BRANDS' TRABALHO Promova Talks: “Sendo mulher, demonstrar confiança não chega”

  • Trabalho + CIP
  • 22 Novembro 2022

A quinta convidada da II temporada do "Promova Talks" é Sandra Rodrigues, da EDP. A responsável apresentou os desafios do seu percurso, mas também falou das mudanças positivas que tem observado.

A Confederação Empresarial de Portugal (CIP) desenvolveu o “Promova Talks”, o espaço de debate do Projeto Promova, que visa sensibilizar as empresas para o tema da igualdade de género. Esta iniciativa, que agrega vários podcasts com as convidadas da primeira temporada, pretende alargar o acesso das mulheres a cargos de liderança nas empresas portuguesas.

Sandra Rodrigues, Head of Consolidation Department na EDP, é a quinta convidada desta série de podcasts. Antes de assumir este cargo na EDP, a responsável passou por diversos cargos relacionados ao ramo financeiro noutras empresas nos quais pôde observar alguns desigualdades.

Até chegar ao cargo no qual se encontra atualmente na EDP, fez todo um percurso no ramo financeiro. E, tendo em conta que a área das finanças é, muitas vezes, ocupada por homens, alguma vez sentiu uma forma de tratamento diferente por ser mulher?

Eu entrei no mercado de trabalho através de uma Big Four em auditoria financeira, onde os processos de recrutamento e de progressão de carreira eram bem conhecidos por todos, exceto no nível máximo, o de partner, que era ocupado apenas por homens. Todos os outros níveis estavam igualmente distribuídos por homens e por mulheres, pelo que equipas mistas e equilibradas eram o habitual e o tratamento não era diferenciado. No entanto, aquando do recrutamento, recordo uma questão direta sobre planeamento familiar, a qual não foi colocada aos candidatos homens.

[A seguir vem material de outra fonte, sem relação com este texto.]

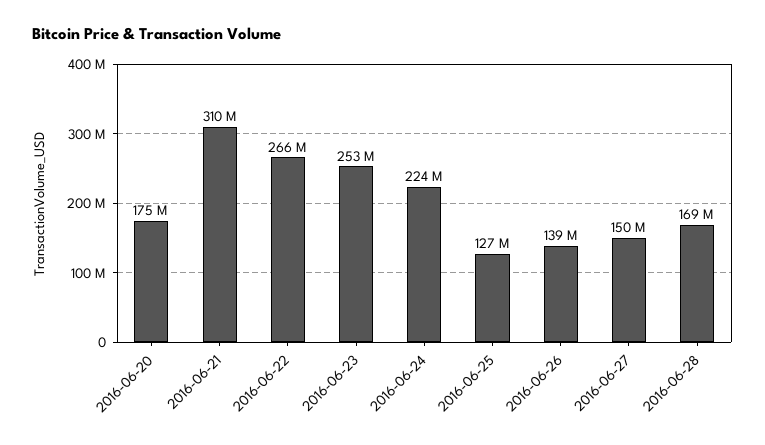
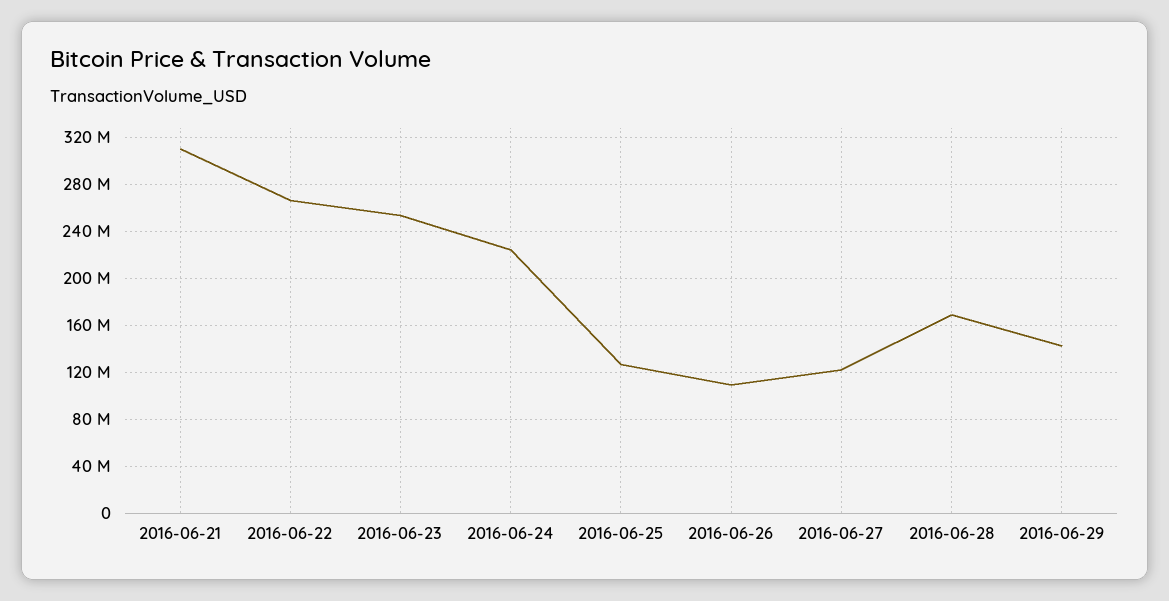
2016-06-20: 175000000 -> none
2016-06-26: 139000000 -> 110000000
2016-06-27: 150000000 -> 120000000
2016-06-29: none -> 140000000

A questão sobre planeamento familiar voltou a ser-me colocada quando mudei para a banca, onde, apesar de incorporar uma área corporativa e não comercial, o cenário que encontrei já foi bem diferente. Estávamos no final do século XX, as equipas eram constituídas maioritariamente por homens e cargos de direção ocupados por mulheres eram, claramente, exceção. Talvez por isso fosse percetível alguma condescendência masculina, que, apesar de dispensável, não considero que tenha sido uma barreira para a minha aprendizagem e crescimento profissional, até porque foi mesmo essa aprendizagem/experiência que me trouxe o desafio EDP e a gestão de equipas que tanto me entusiasma e onde ainda hoje me mantenho.

O que é ainda poderia ou deveria ser feito para promover uma igualdade de género em todas as áreas de trabalho?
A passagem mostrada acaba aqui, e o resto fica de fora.